Discussion in 'Digital Video' started by jer446, Jan 6, 2008.

  1. jer446 macrumors 6502a

    Joined:
    Dec 28, 2004
    #1
    Hey guys, I was wondering if anyone could clear up some questions I have.

    In 2009, all stations will be required to broadcast a digital signal. I know older tv's will need a converter box if they receive over the air broadcasting.

    What I am confused about is whether the old tubes that are hooked up through cable, without any sort of cable or satellite box, will those sets need the converter box? I know sets with the antennas will need them, but most people who do not have cable boxes go straight from the wall with coax. Do all those older tv's need these converter boxes?

    I read the government's website on this, just thought some of you could clarify.

    Additionally, which companies are going to make the boxes? I know LG will. Is that the one the government will be giving out $40 rebates for?
     
  2. LethalWolfe macrumors G3

    LethalWolfe

    Joined:
    Jan 11, 2002
    Location:
    Los Angeles
    #2
    If you use satellite or cable you don't need to worry about a converter box 'cause you aren't receiving OTA signals, and I'm not sure which boxes the $40 voucher will be valid for.


    Lethal
     
  3. JNB macrumors 604

    JNB

    Joined:
    Oct 7, 2004
    Location:
    In a Hell predominately of my own making
    #3
    A year & a half ago (August '06), cable and/or satellite accounted for 88% of US households (29% sat, 58% cable, 1% both). I'm sure that all of those numbers are up since then, likely over 90% total by now. Of the cable, 41% represented digital (leaving 17% analog cable), but the conversion of those will likely be a minor issue.

    Source: http://www.consumeraffairs.com/news04/2006/08/cable_satellite.html
     
  4. MisterMe macrumors G4

    MisterMe

    Joined:
    Jul 17, 2002
    Location:
    USA
    #4
    Every news report covering this issue has been abundantly clear. Cable customers do not need the "converters" because the cable companies will take care of the "conversion." Furthermore, cable companies are required to provide analog signals to their customers until 2012.

    IMHO, the need for "conversion" boxes is B.S. First off, they are not converter boxes, they are digital tuners. I paid something like $400 for one back in 2004, but I gave it away less than a year later. A year ago, I went to several national chains and local consumer electronic stores to buy a replacement for the tuner that I had given away. Not a single store carried them because "all HDTVs have built-in tuners." T

    Today, you can buy a brand new digital set at the same price as many analog sets back in 2004. Many people are doing just that. My advice to you is to join the crowd. DTV sets are so much better than the analog sets that preceded them that you will wonder what took you so long. Features, picture quality, everything is better. If you get your TV exclusively over the air, then there is programming available in digital form that is not available in analog form.
     
  5. HDproducer macrumors member

    Joined:
    Nov 2, 2007
    #5
    I disagree with your idea of just go get a digital TV just to join the crowd. I have a Sony CRT that blows the doors off just about any HDTV when it comes to SD programming. I wish I could just go out and buy a new TV just because everyone else does.

    As far as the digital conversion question, what news casts? Just because it seems clear to you, it is not clear to many people.

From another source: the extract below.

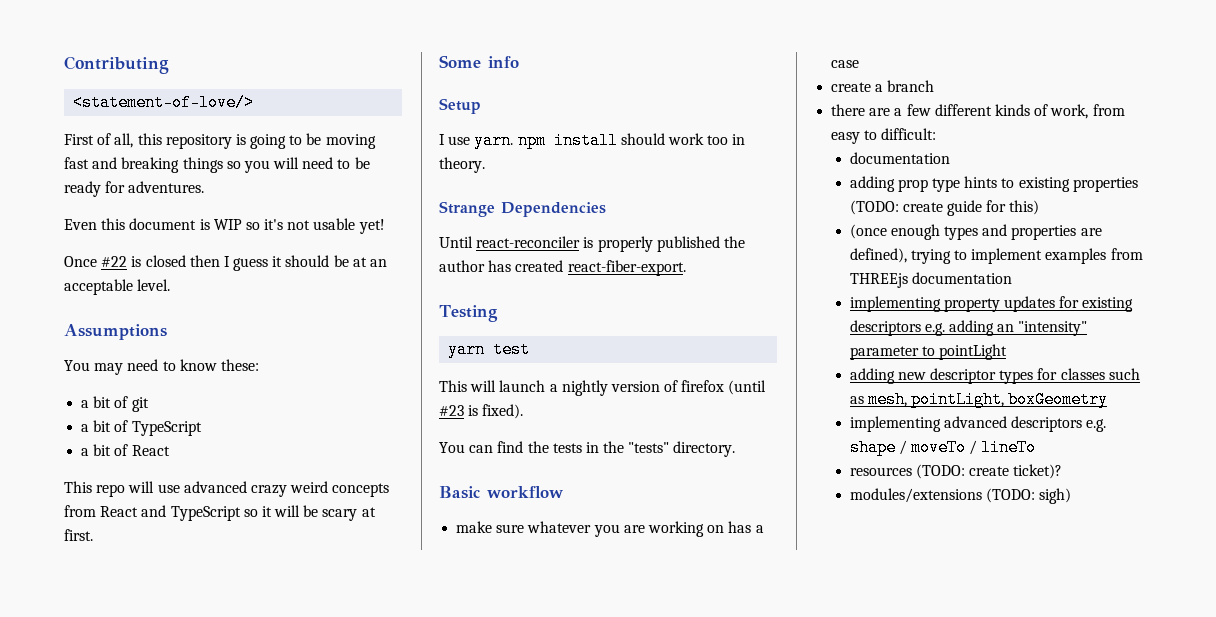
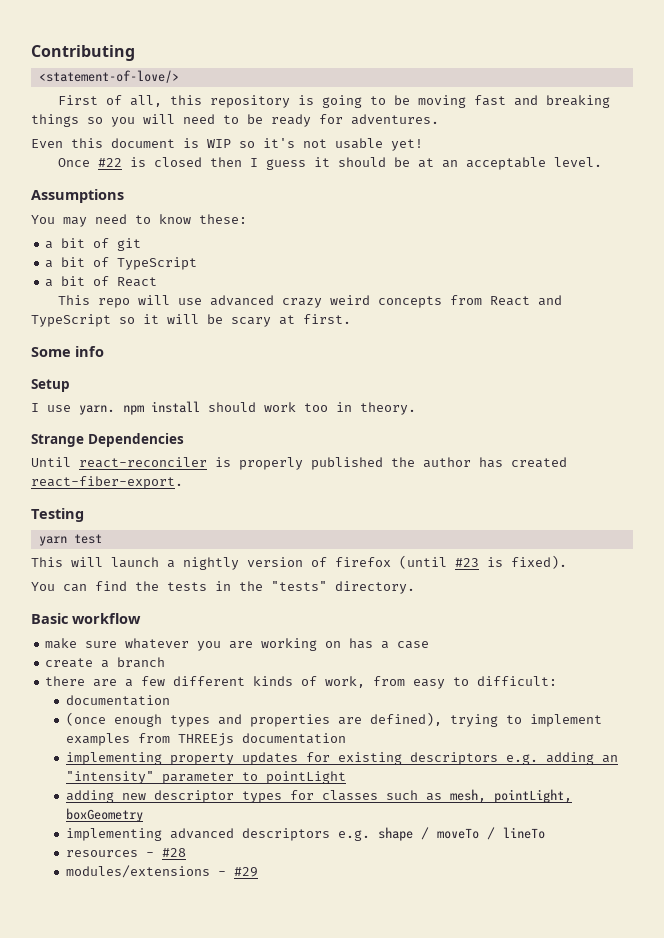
[849,176,1138,192] [849,200,1040,216] // adding prop type hints to existing properties (TODO: create guide for this) -> (170, 700) none
[915,464,1063,479] (TODO: create ticket)? -> [145,848,186,857] - #28
[985,488,1072,504] (TODO: sigh) -> [217,867,258,877] - #29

    I have an HDTV at home with DirecTV so I know I am covered. At work I have the Sony CRT with Time Warner Cable. The cable comes straight into the TV and I get all the analog channels, but I would need the set top box to get the digital channels. This I can rent for $4.95 month. Before I had DirecTV I had one TV with the cable box so we could get the premium channels and two other TVs without boxes. I think the OP's question is: with the switch to all digital, would those TVs still work? My understanding, but I don't know for sure, is that is where the digital converter box would come in.
     
  6. LethalWolfe macrumors G3

    LethalWolfe

    Joined:
    Jan 11, 2002
    Location:
    Los Angeles
    #6
    The box takes a digital signal and converts it into an analog one. It's a converter box. ;)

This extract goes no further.